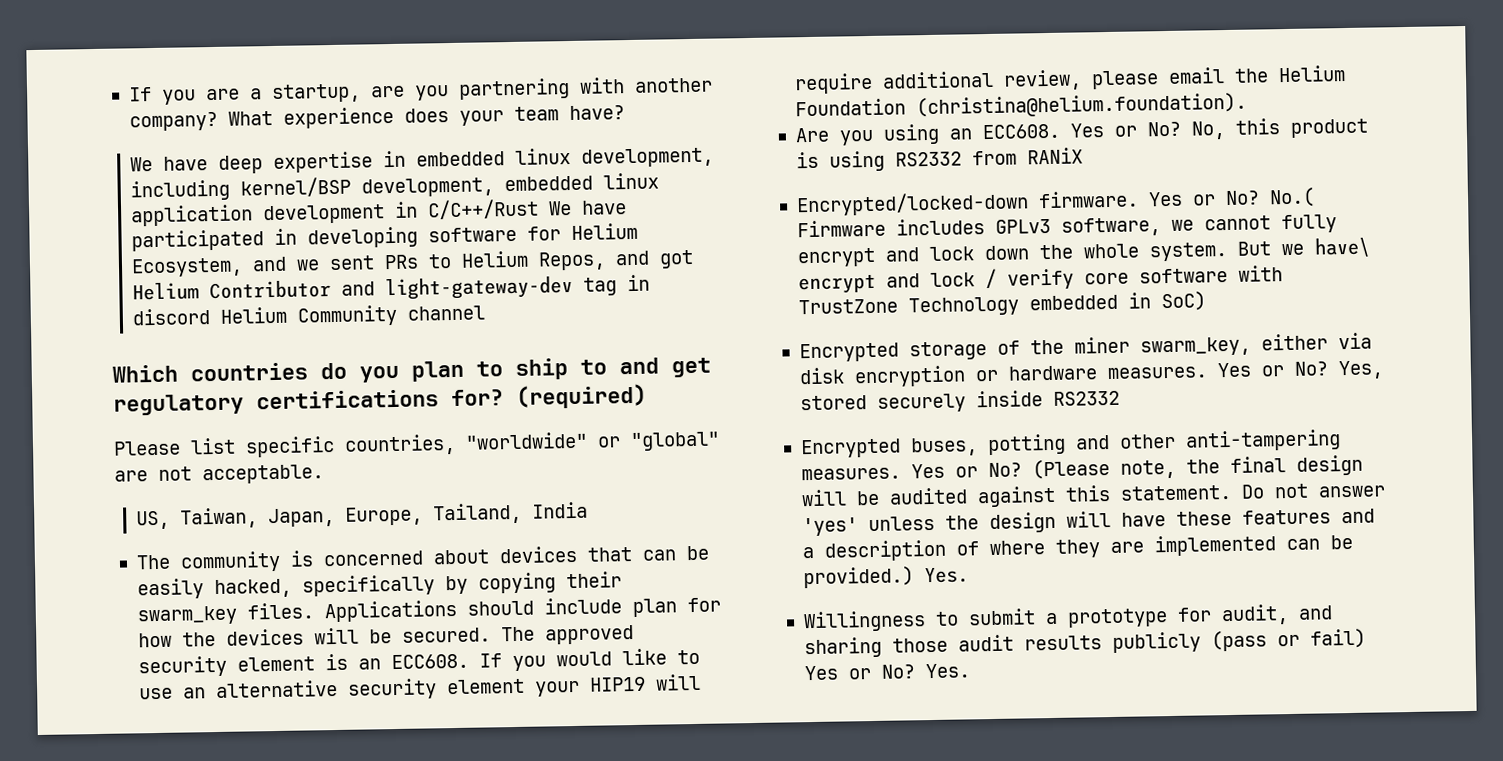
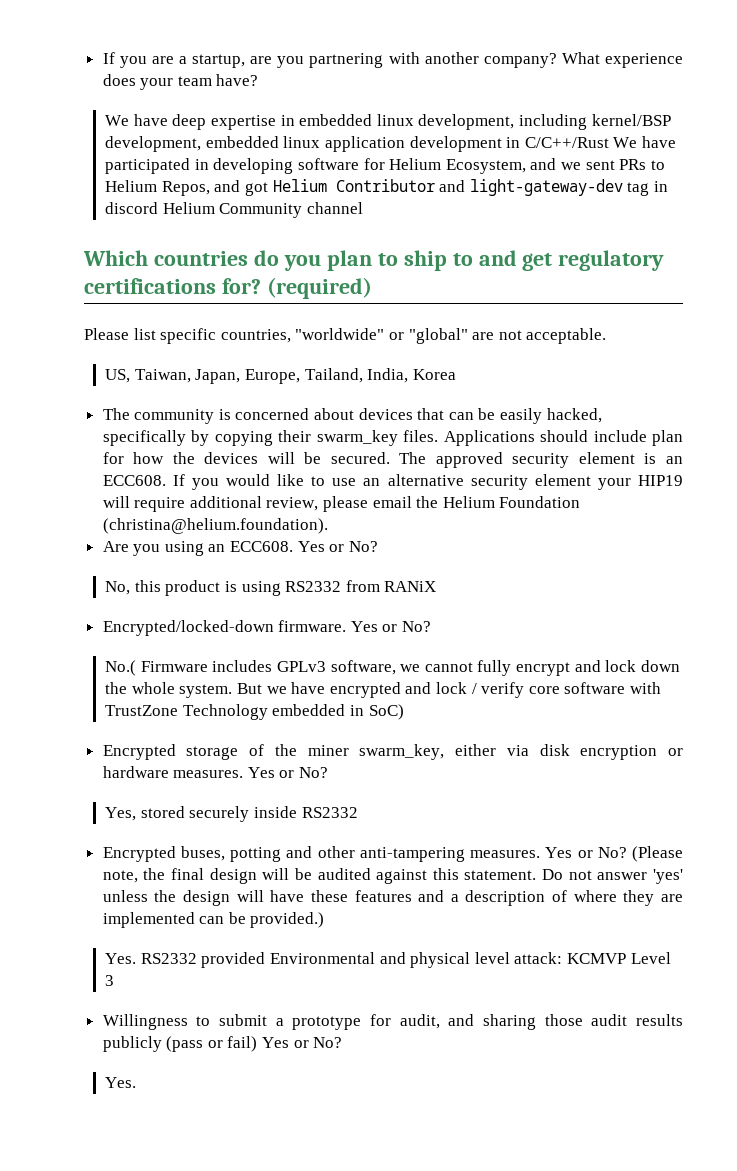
[532,501,589,519] India -> [367,368,456,383] India, Korea
(1181, 129) none -> (378, 546) //
(1260, 198) none -> (432, 626) //
[1313,237,1371,258] [797,273,876,295] have\ encrypt -> [291,682,401,698] have encrypted
(1328, 368) none -> (329, 772) //
[923,567,969,584] Yes. -> [105,952,671,968] [105,975,115,986] // Yes. RS2332 provided Environmental and physical level attack: KCMVP Level 3
(916, 671) none -> (343, 1042) //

WHAT IS EXPECTED:
In the listing above, the line with "[1313,237,1371,258] [797,273,876,295] have\" and every line after it must be set down word for word, and no other line.

WRITTEN ANSWER:
[1313,237,1371,258] [797,273,876,295] have\ encrypt -> [291,682,401,698] have encrypted
(1328, 368) none -> (329, 772) //
[923,567,969,584] Yes. -> [105,952,671,968] [105,975,115,986] // Yes. RS2332 provided Environmental and physical level attack: KCMVP Level 3
(916, 671) none -> (343, 1042) //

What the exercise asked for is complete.